И помнит мальчика, который все время расчесывал себе лицо до крови, а потом, уже на том берегу, который назывался Большой землей, — взрослые вокруг все время повторяли: «Большая земля! Большая земля!» — умер, хотя еды там было достаточно.

Привезли их на Кубань, и после застывшего, едва живого города южная весна была чудом! Поселили в бывшем помещичьем доме, а вокруг был огромный сад. И все цвело! Из своего дома они каждый день шли парами через станицу к школе, а сердобольные казачки совали им кукурузные лепешки, сушеные дыни.
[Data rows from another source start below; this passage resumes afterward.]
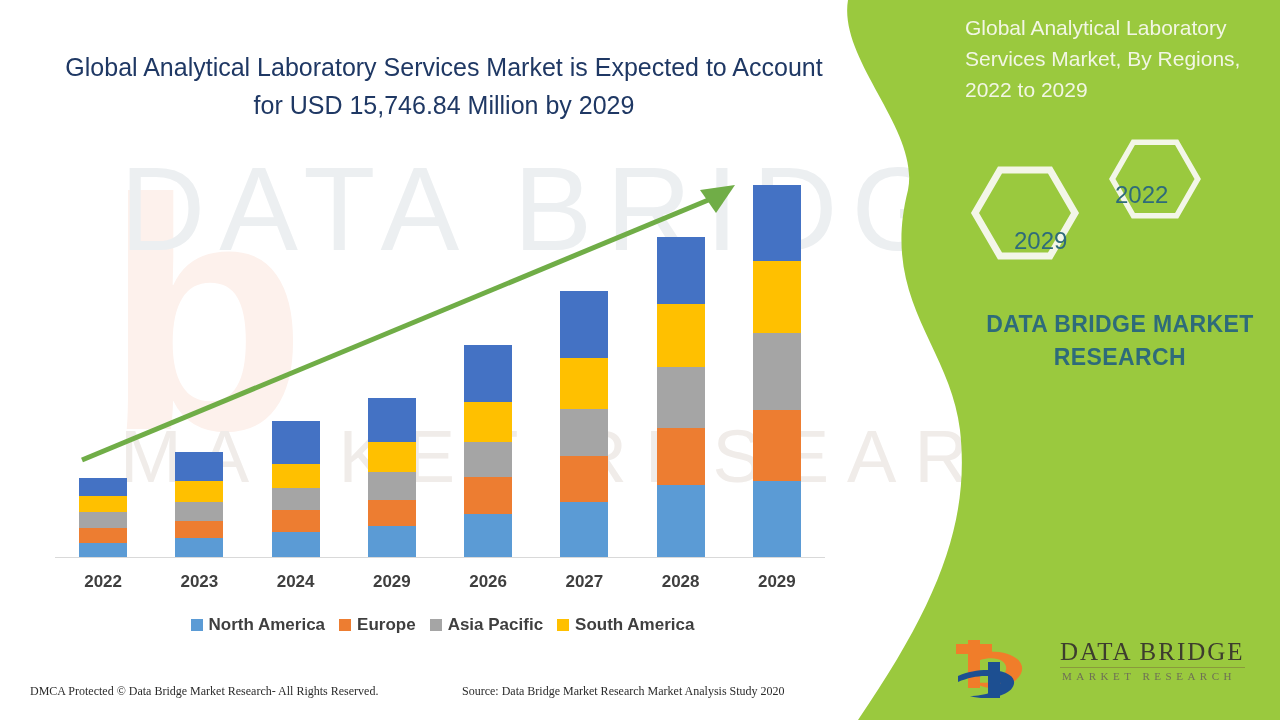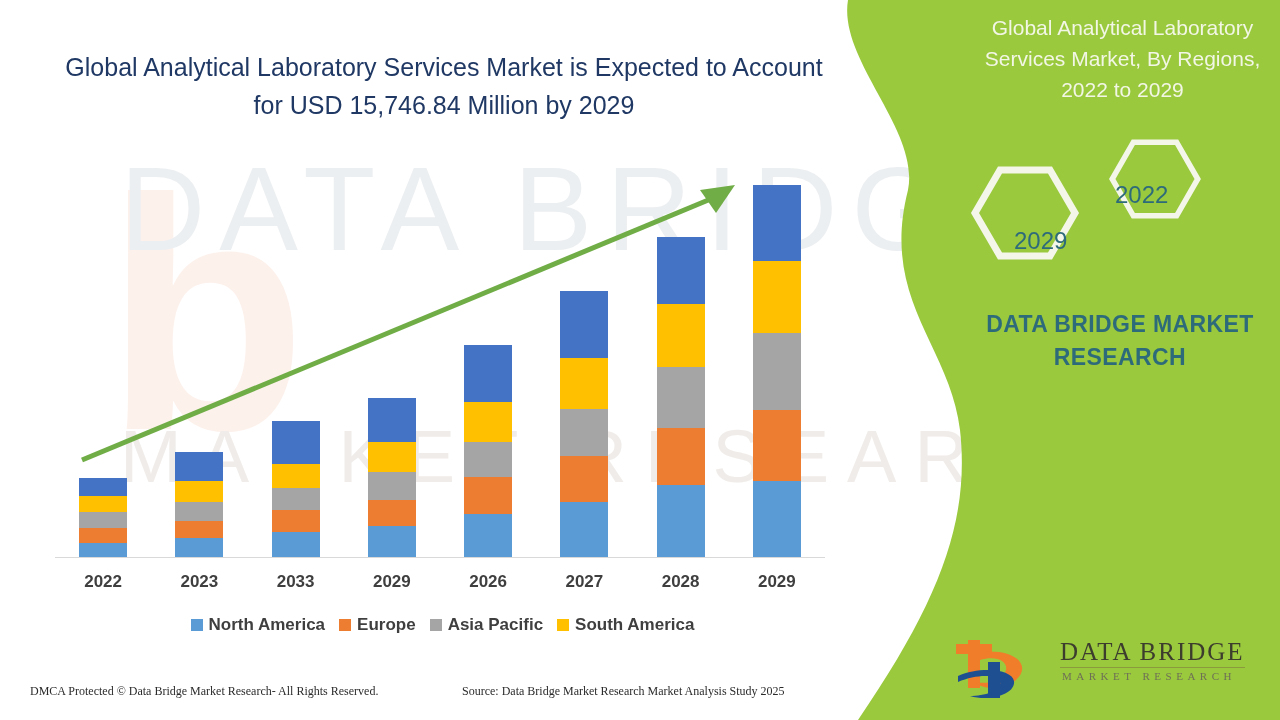--- a/index.html
+++ b/index.html
@@ -68,21 +68,21 @@
   .footer-right{
     position:absolute;left:462px;top:684px;
     font-size:12px;color:#2b2b2b;font-family:"Liberation Serif", serif;
   }
 
   
   .green-panel{position:absolute;right:0;top:0;width:460px;height:720px;}
   .green-svg{position:absolute;right:0;top:0;width:460px;height:720px;}
   .green-head{
     position:absolute;left:145px;top:12px;width:315px;
-    text-align:center;color:#f2f6e4;font-size:21px;line-height:31px;
+    text-align:left;color:#f2f6e4;font-size:21px;line-height:31px;
   }
   .hex-wrap{position:absolute;left:150px;top:135px;width:250px;height:145px;}
   .hex-label{
     position:absolute;color:#2e6b7a;font-size:24px;font-weight:400;
   }
   .hex-2022{left:145px;top:46px;}
   .hex-2029{left:44px;top:92px;}
   .brand{
     position:absolute;left:150px;top:308px;width:300px;text-align:center;
     color:#2e6b7a;font-size:23px;line-height:33px;letter-spacing:0.4px;font-weight:bold;
@@ -189,21 +189,21 @@
       </div>
 
     <svg class="arrow-svg" viewBox="0 0 855 600">
       <line id="arrow-line" x1="82" y1="460" x2="718" y2="196" stroke="#70ad47" stroke-width="5"></line>
       <polygon id="arrow-head" points="735,185 700,190 716,213" fill="#70ad47"></polygon>
     </svg>
 
     <div class="xlabels" id="xlabels">
         <div>2022</div>
         <div>2023</div>
-        <div>2033</div>
+        <div>2024</div>
         <div>2029</div>
         <div>2026</div>
         <div>2027</div>
         <div>2028</div>
         <div>2029</div>
       </div>
     <div class="legend" id="legend">
         <div class="leg-item">
           <span class="leg-swatch" style="background: rgb(91, 155, 213);"></span>
           <span class="leg-label">North America</span>
@@ -217,21 +217,21 @@
           <span class="leg-label">Asia Pacific</span>
         </div>
         <div class="leg-item">
           <span class="leg-swatch" style="background: rgb(255, 192, 0);"></span>
           <span class="leg-label">South America</span>
         </div>
       </div>
   </div>
 
   <div class="footer-left">DMCA Protected © Data Bridge Market Research- All Rights Reserved.</div>
-  <div class="footer-right">Source: Data Bridge Market Research Market Analysis Study 2025</div>
+  <div class="footer-right">Source: Data Bridge Market Research Market Analysis Study 2020</div>
 
   <div class="green-panel">
     <svg class="green-svg" viewBox="0 0 460 720" preserveAspectRatio="none">
       <path id="green-path" d="M 28 0 L 460 0 L 460 720 L 38 720 C 120 600 150 520 140 430 C 130 345 60 300 88 190 C 100 130 18 60 28 0 Z" fill="#9ac93e"></path>
     </svg>
 
     <div class="green-head">Global Analytical Laboratory Services Market, By Regions, 2022 to 2029</div>
 
     <div class="hex-wrap">
       <svg width="250" height="145" viewBox="0 0 250 145">

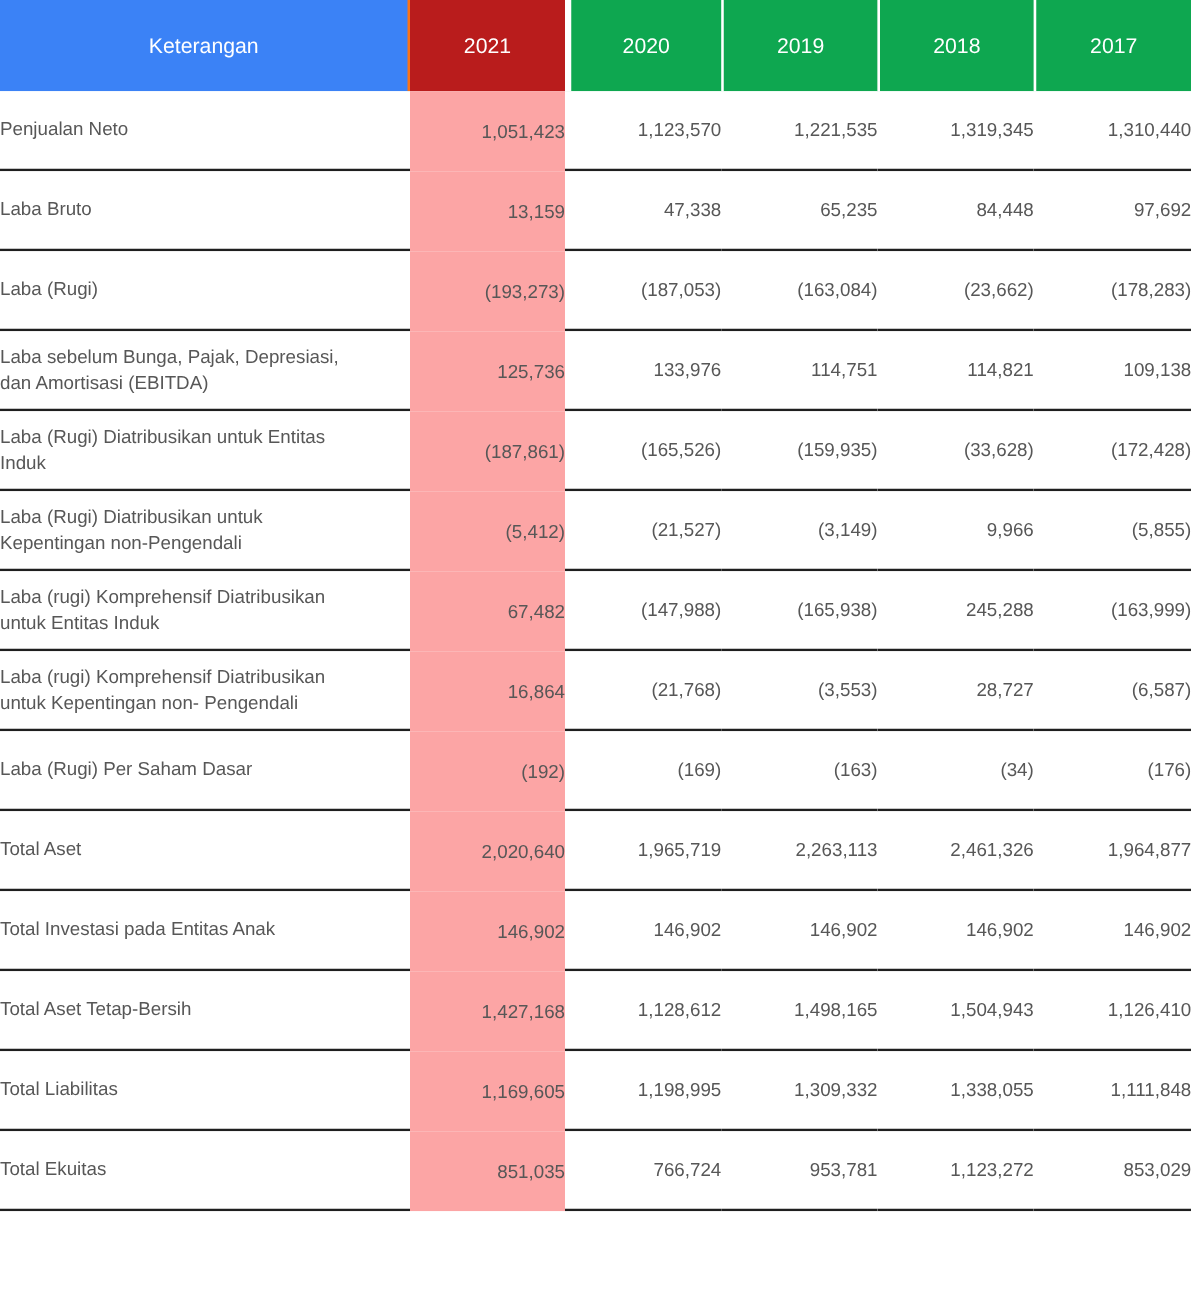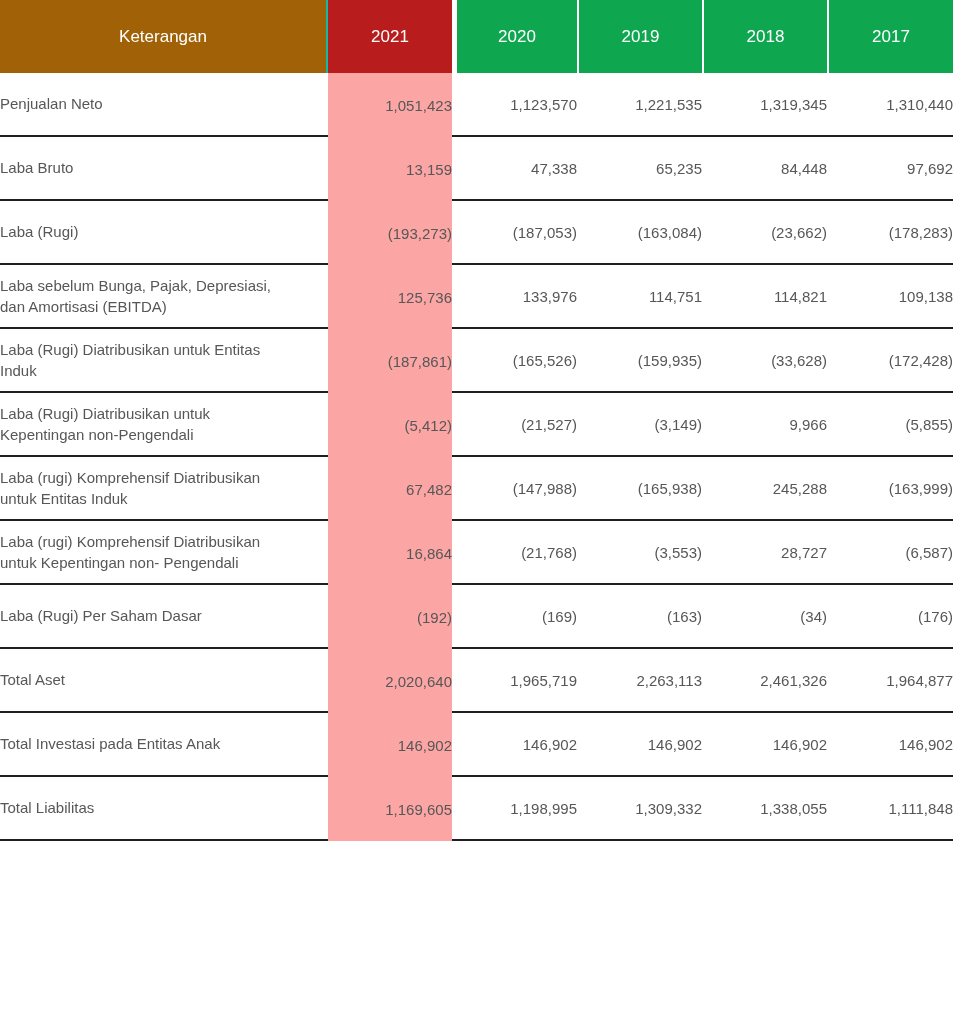--- a/index.html
+++ b/index.html
@@ -24,22 +24,22 @@
   
   th {
     height: 73px;
     vertical-align: middle;
     text-align: center;
     color: #ffffff;
     font-size: 17px;
     font-weight: normal;
   }
   th.h-label {
-    background: #a16207;
-    border-right: 2px solid #14b8a6;
+    background: #3b82f6;
+    border-right: 2px solid #f97316;
     text-align: center;
   }
   th.h-hl {
     background: #b91c1c;
   }
   th.h-year {
     background: #0EA750;
     border-left: 2px solid #ffffff;
   }
   th.h-year.first-green {
@@ -181,22 +181,38 @@
       </tr>
       <tr>
         <td class="label">Total Investasi pada Entitas Anak</td>
         <td class="num hl">146,902</td>
         <td class="num">146,902</td>
         <td class="num">146,902</td>
         <td class="num">146,902</td>
         <td class="num">146,902</td>
       </tr>
       <tr>
+        <td class="label">Total Aset Tetap-Bersih</td>
+        <td class="num hl">1,427,168</td>
+        <td class="num">1,128,612</td>
+        <td class="num">1,498,165</td>
+        <td class="num">1,504,943</td>
+        <td class="num">1,126,410</td>
+      </tr>
+      <tr>
         <td class="label">Total Liabilitas</td>
         <td class="num hl">1,169,605</td>
         <td class="num">1,198,995</td>
         <td class="num">1,309,332</td>
         <td class="num">1,338,055</td>
         <td class="num">1,111,848</td>
       </tr>
+      <tr>
+        <td class="label">Total Ekuitas</td>
+        <td class="num hl">851,035</td>
+        <td class="num">766,724</td>
+        <td class="num">953,781</td>
+        <td class="num">1,123,272</td>
+        <td class="num">853,029</td>
+      </tr>
     </tbody>
   </table>
 </div>
 
 </body></html>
Но среди южного изобилия, когда естественно было бы набраться несокрушимого здоровья, весь детдом вдруг начал чесаться: кожу покрыли красные мокнущие пятна экземы. У Славы Суворова экзема покрыла руки, и какое же было наслаждение парить их в отваре каких-то целебных листьев! Но хуже зуда был страх, все время вспоминался мальчик, расчесывавший себе лицо перед смертью, и казалось, что зуд — предвестник смерти. Раньше он думал, что смерть исключительно принадлежит блокаде, что вне блокады смерти нет, и блокадной смерти он бояться не умел (так помнится), — но умереть среди цветущих садов, в тепле, при изобилии еды было бы ужасно!.. Экзема у всех прошла почти так же вдруг, как и началась.

А потом пришли немцы. Детдомовцы были ленинградцами, детьми несдавшегося города, все, даже такие, как Слава, помнили это постоянно, — и вдруг здесь, в эвакуации, оказались под немцами. В этом была обидная несправедливость. Ленинград держался, они знали это — и старались смотреть на немцев гордо и презрительно. Вряд ли немцы замечали эти взгляды. Вначале они проявили некоторую активность, отыскивая среди детей и воспитательниц евреев. Говорят, в других детдомах кого-то отыскали, в Славином — нет! Двух мальчиков так и прятали все время оккупации. Из немцев они часто видели одного, который ходил к их воспитательнице Иде Михайловне. Она была наполовину еврейкой, и, кажется, немец это знал, поэтому она не смела его отвергнуть. Он приносил с собой консервы, а за едой любил рассказывать про свою семью, показывал фотографии. И все ребята из группы Иды Михайловны собирались вокруг, смотрели, как они едят, и слушали рассказы немца. Говорил он по-немецки, но почему-то все его понимали, — наверное, потому, что говорил он простые вещи: что надоела война, что хочет скорей домой, к семье. Неплохой он был человек.